A war on VoIP in Arabia
For many years now, telecommunications operators have been losing revenue to free voice over IP (VoIP) services, like Skype, and local regulatory authorities have stepped up their battle against such services, deeming them as illegal.
Although this is a relatively grey area in many Arab countries, several have now clearly crafted regulations to outlaw VoIP.
Apart from the now common-place crackdown on Internet cafes, regulation is crackdown covers both VoIP telephony through PCs and now through mobiles too.
In fact, last week, the Egyptian government declared mobile VoIP as officially illegal, unless provided by the licensed state telecom operator, which means a block on Skype and other known international SIP providers.
At the moment, it’s not clear which mobile operators have actually implemented the ban.
This follows a statement last week from The United Arab Emirates Telecommunications Regulatory Authority (TRA), saying that voice calls provided by popular VoIP client Skype are considered a 'regulated activity' and that anyone using the software will be 'legally liable'.
Basically, this means that Etisalat and Du can offer a range of VoIP services in the country, while unlicensed entities cannot.
This seems to be a more open approach, but it clearly bans Internet telephony operators like Skype. In fact, Skype.com is blocked in the UAE but people use it through their iPhone. The TRA says that anyone using the software will be "legally liable".

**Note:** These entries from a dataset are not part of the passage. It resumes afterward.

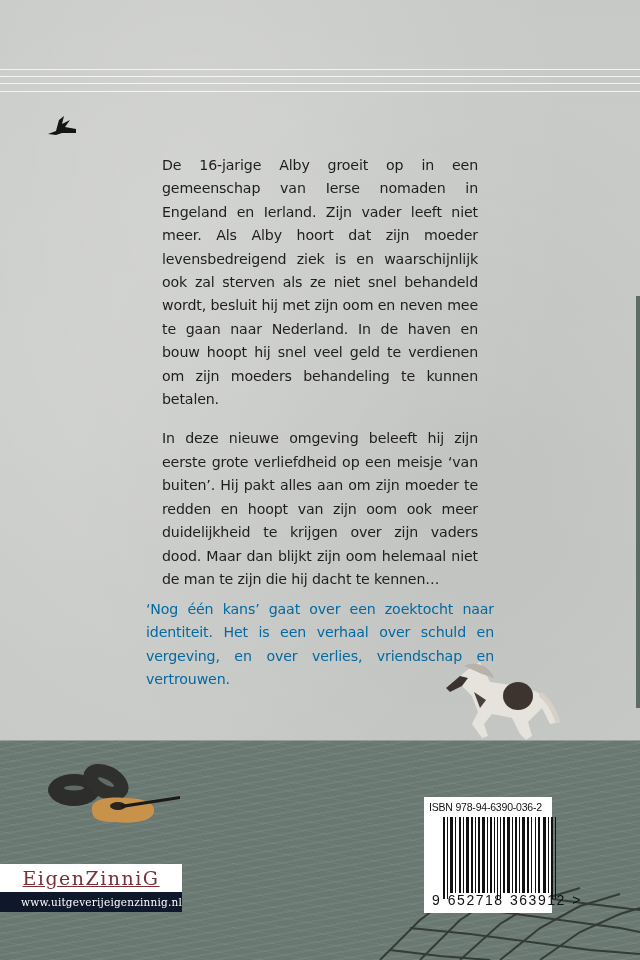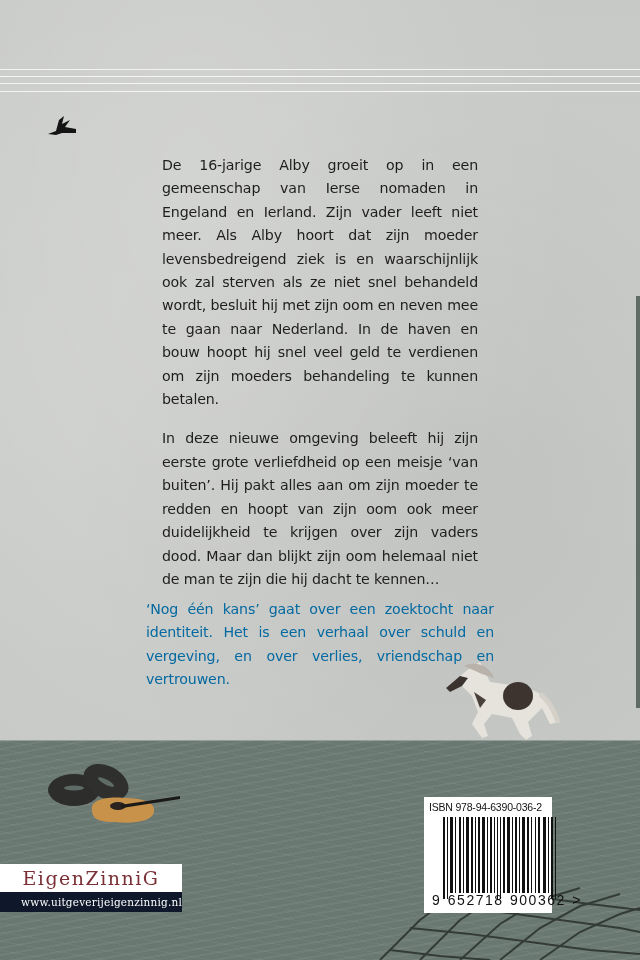--- a/index.html
+++ b/index.html
@@ -50,20 +50,21 @@
     .band-top-edge { position: absolute; left: 0; top: 740px; width: 640px; height: 2px; background: #93a09a; }
     .tyres { position: absolute; left: 44px; top: 762px; width: 140px; height: 72px; }
     .logo-box {
       position: absolute; left: 0; top: 864px; width: 182px; height: 28px;
       background: #ffffff;
       display: flex; align-items: center; justify-content: center;
     }
     .logo-text {
       font-family: "DejaVu Serif", serif; font-size: 19px; color: #7b2f36;
       letter-spacing: 1.5px;
+      text-decoration: underline;
     }
     .url-box {
       position: absolute; left: 0; top: 892px; width: 182px; height: 20px;
       background: #0f172a;
       display: flex; align-items: center; justify-content: flex-end;
     }
     .url-text {
       font-family: "DejaVu Serif", serif; font-size: 10.5px; color: #ffffff;
       letter-spacing: 0.2px;
     }
@@ -186,16 +187,16 @@
       <rect x="114" y="20" width="2" height="76"></rect>
       <rect x="119" y="20" width="3" height="76"></rect>
       <rect x="124" y="20" width="1" height="76"></rect>
       <rect x="127" y="20" width="2" height="82"></rect>
       <rect x="131" y="20" width="1" height="82"></rect>
     </g>
   </svg>
   <div class="barcode-digits">
     <span>9</span>
     <span>652718</span>
-    <span>900362</span>
+    <span>363912</span>
     <span>&gt;</span>
   </div>
 </div>
 
 </body></html>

So, that means a partial-ban on VoIP services, but a total ban of unlicensed and usually free services.
The question is how can millions of users, in Egypt or UAE or anyone else, be monitored or penalized.
Surely, there has be another approach to solve this issue. Maybe some form of cooperation with VoIP providers whereby they agree to pay taxes or fees of some sort to local governments.
The war against voice over IP is just another chapter in the Internet era’s story, which requires a complete rethink on the part of ill prepared businesses and governments.
It appears that there is a realization that Internet driven communications cannot be stopped, but tactical decisions for now aim to ‘freeze’ the problem till a viable solution is found, but will there really be any solution other than accepting the new reality and embracing a complete ‘rethink’ of business models and government regulation.
Any chance of that happening soon? Any enlightened initiatives on the way? Most of us sincerely hope so.